◆ WHAT NEEDS TO BE DONE
Search the listing for the word "text". Copy every line where it is found.
========================================
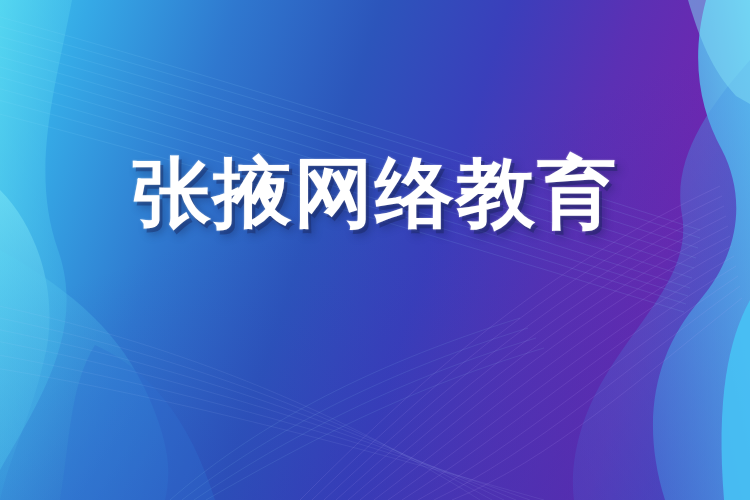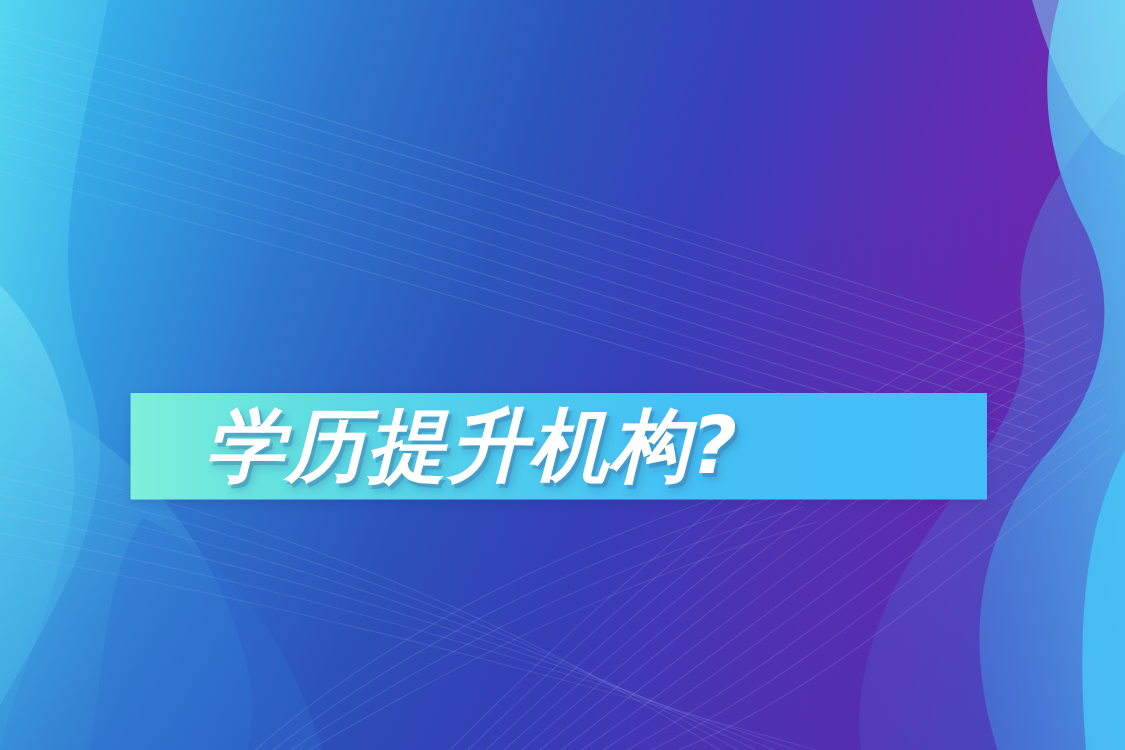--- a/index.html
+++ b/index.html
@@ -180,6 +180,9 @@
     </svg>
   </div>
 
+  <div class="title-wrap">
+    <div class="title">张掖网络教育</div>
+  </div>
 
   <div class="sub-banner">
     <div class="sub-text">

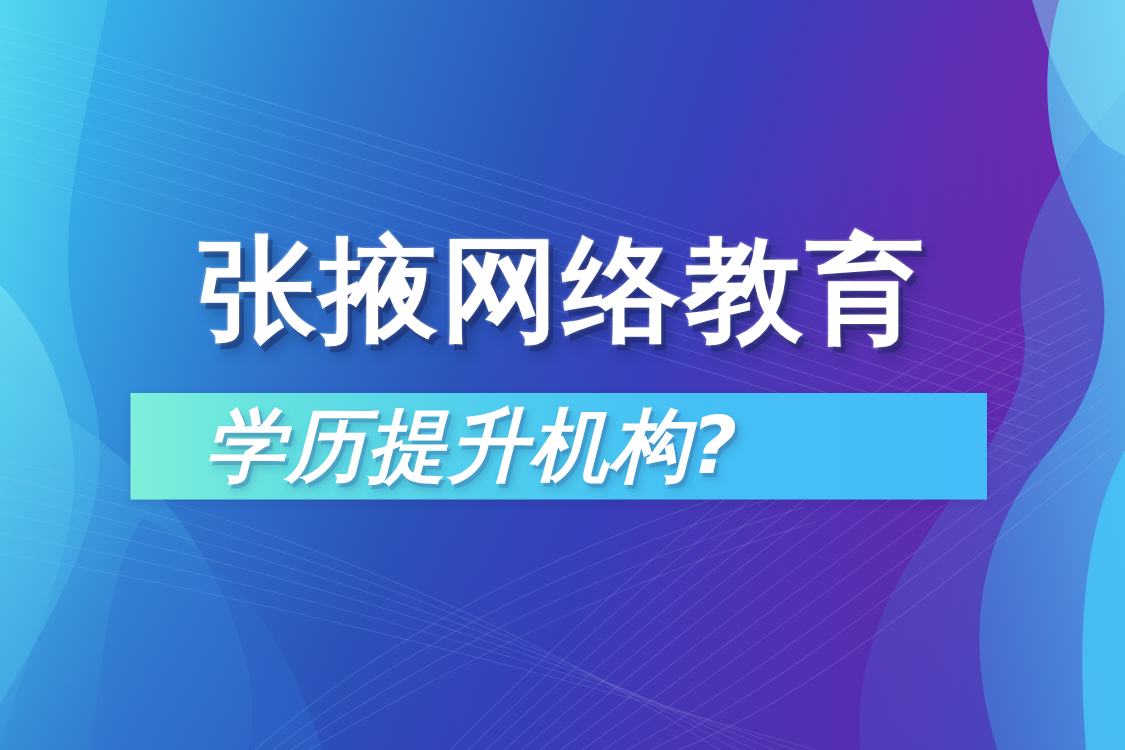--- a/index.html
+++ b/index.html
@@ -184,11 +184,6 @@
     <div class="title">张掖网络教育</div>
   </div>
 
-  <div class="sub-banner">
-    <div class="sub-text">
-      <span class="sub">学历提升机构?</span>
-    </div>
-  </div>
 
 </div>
========================================
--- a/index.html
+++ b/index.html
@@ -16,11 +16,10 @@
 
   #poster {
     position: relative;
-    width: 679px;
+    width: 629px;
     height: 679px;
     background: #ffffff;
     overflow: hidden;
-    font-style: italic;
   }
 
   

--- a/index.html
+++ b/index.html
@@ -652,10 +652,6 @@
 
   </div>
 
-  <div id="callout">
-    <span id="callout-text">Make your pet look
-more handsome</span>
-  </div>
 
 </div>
========================================
◆ TASK RESPONSE
     <div class="sub-text">
-    <div class="sub-text">
-    <span id="callout-text">Make your pet look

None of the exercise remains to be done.